Trotzdessen ergaben die Studien eine starke Unterrepräsentation. MaLisa schreibt auf deren Internetseite, dass die Anzahl der Menschen mit Migrationshintergrund in Deutschland bei knapp 30 Prozent liege. Weitere Recherchen ergaben ähnliche Zahlen. Von Charakteren und Menschen im Fernsehen haben jedoch nur etwa 10 Prozent Migrationshintergrund. POC sowie BPOC sind sogar nur zu 5 Prozent vertreten.
Menschen mit schweren Behinderungen
Die MaLisa Stiftung bezog sich bei der Analyse auf Menschen mit schweren, sichtbaren Behinderungen. Die laut ihr einen etwa sechsprozentigen Anteil der deutschen Bevölkerung ausmachen. Als Hauptcharaktere waren diese jedoch nur zu 0,4 Prozent vertreten. Dass unsere Gesellschaft sich unbedingt mit Ableistmus, also der Disrkiminierung von Menschen mit Behinderungen auseinandersetzen sollte, wird durch die Ergebnisse der Studie weiter unterstrichen. Menschen mit besonderen Bedürfnissen erleben selten eine Inklusion in unsere Gesellschaft, was an vielen verschiedenen Faktoren liegt. „Behindert“, genauso wie „schwul“, ist noch immer eine negativ-konnutierte Beleidigung, die noch von einem Großteil an Kindern und Erwachsenen genutzt wird.

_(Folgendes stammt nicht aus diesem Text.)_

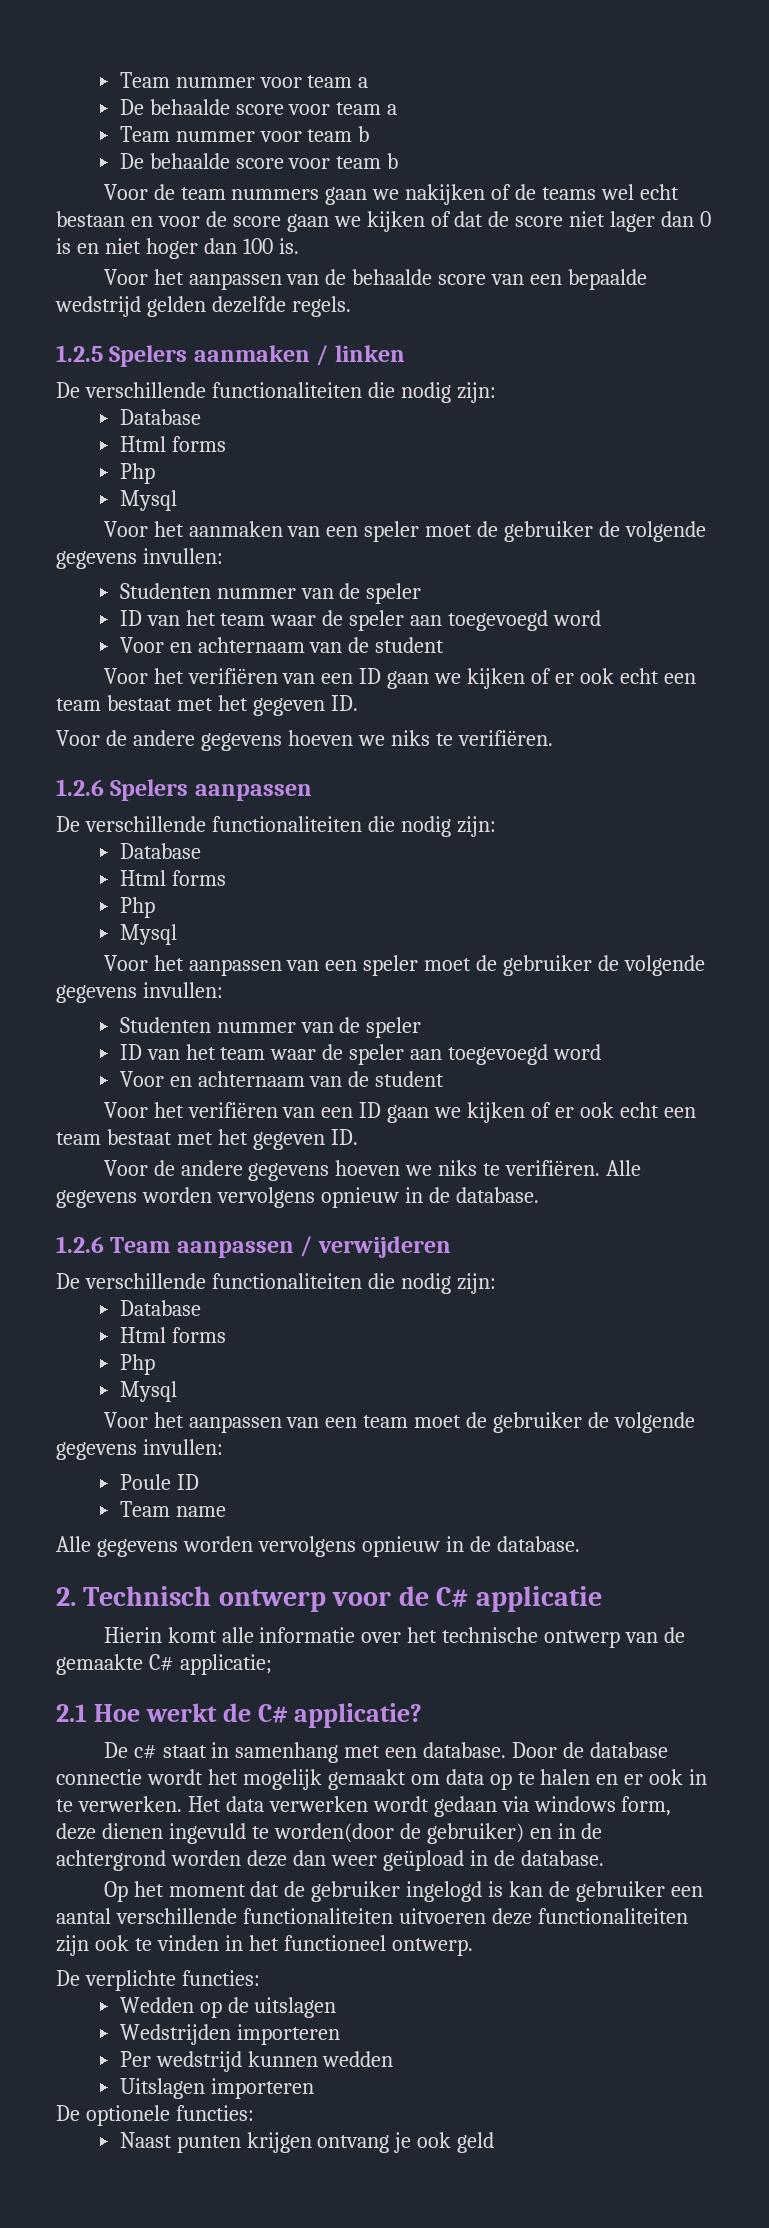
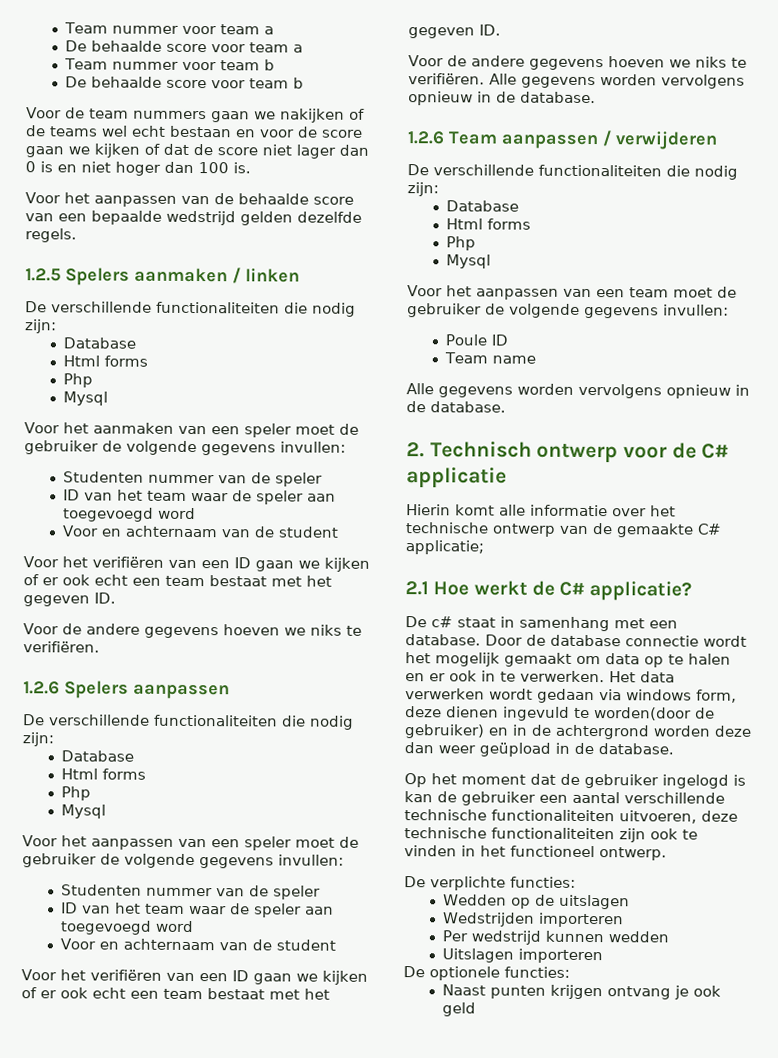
- Op het moment dat de gebruiker ingelogd is kan de gebruiker een aantal verschillende functionaliteiten uitvoeren deze functionaliteiten zijn ook te vinden in het functioneel ontwerp.
+ Op het moment dat de gebruiker ingelogd is kan de gebruiker een aantal verschillende technische functionaliteiten uitvoeren, deze technische functionaliteiten zijn ook te vinden in het functioneel ontwerp.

Sprache kann nicht von Inhalten abgegrenzt werden, da sie ein Medium ist und somit jedem Wort einen Wert, einen Tonklang, eine Verbindung und Bedeutung gibt.

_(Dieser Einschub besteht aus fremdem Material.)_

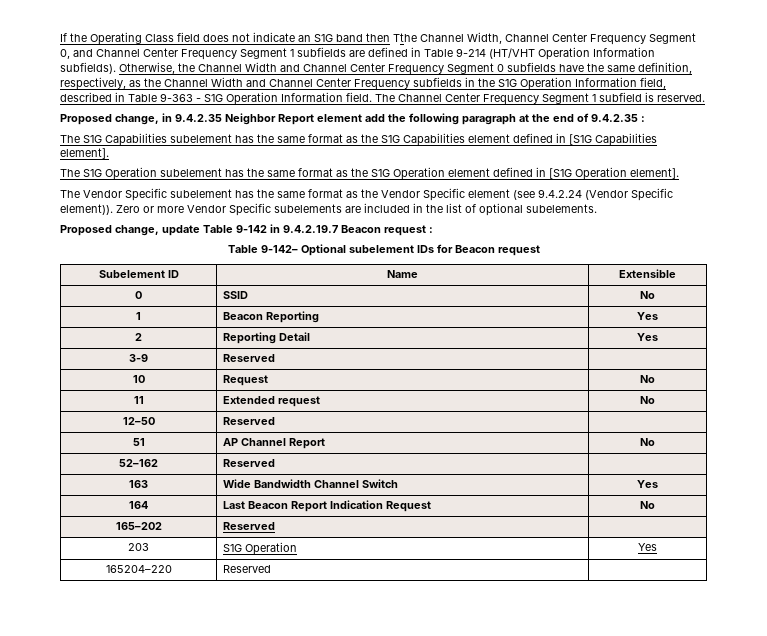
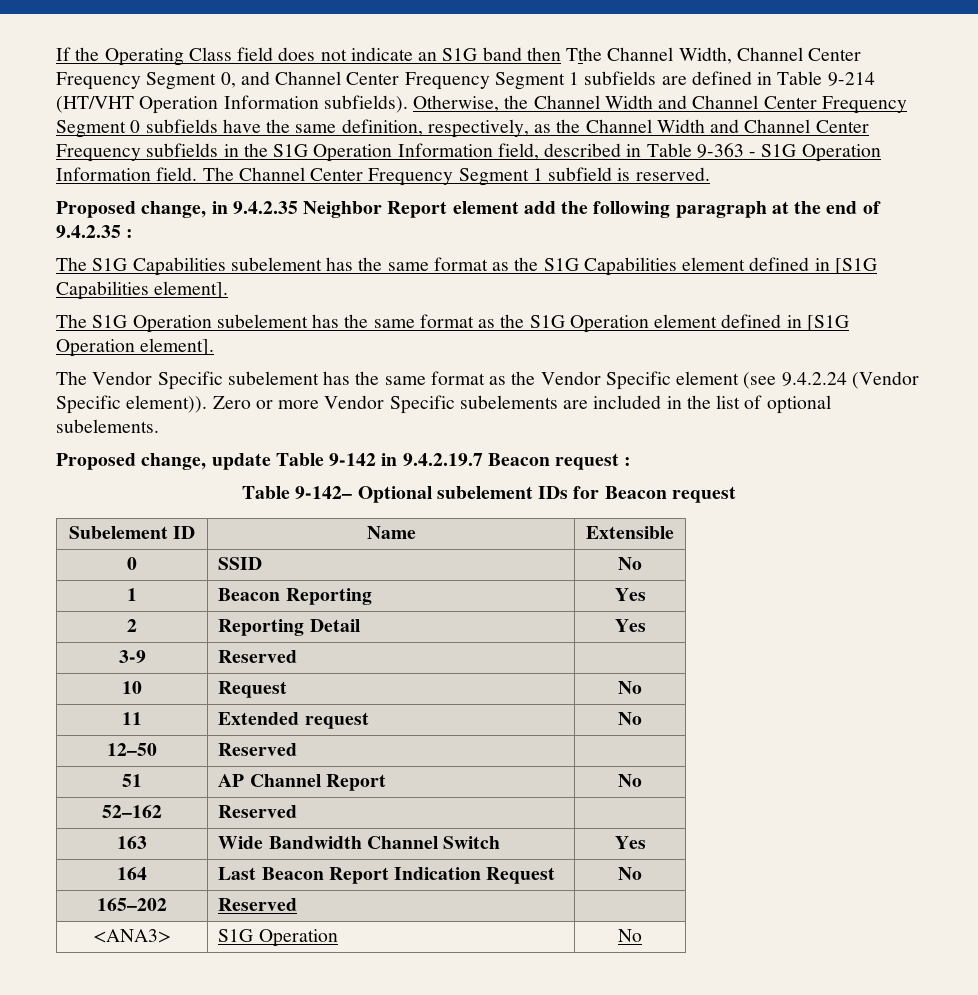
- 203 | S1G Operation | Yes
- 165204–220 | Reserved |
+ <ANA3> | S1G Operation | No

Deutsches Fernsehen: made by white men for white men
Allein zahlentechnisch herrscht in jedem audiovisuellen Bereich des deutschen Fernsehs eine oft extrem strake Unterrepräsentation von marginalisierten Gruppen. Auch noch 4 Jahre nach der ersten Studie, die die Universität Rostock durchführte. Sie sollte als Warnzeichen und Aufruf gesehen werden, die Repräsentation von marginalisierten Gruppen zu erhöhen und die bereits Vorhandene kritisch zu hinterfragen und zu verbessern. Die Studie selbst hat sich zunächst nur mit wenigen, oberflächlichen Zahlen und Bereichen befasst. Wer Repräsentation von marginalisierten Gruppen wirklich verstehen und erforschen will, muss sich unbedingt mit der Intersektionaliät dieser Gruppen wie auch mit Rassismus, Homo- und Transphobie, Sexismus und Ableismus befassen.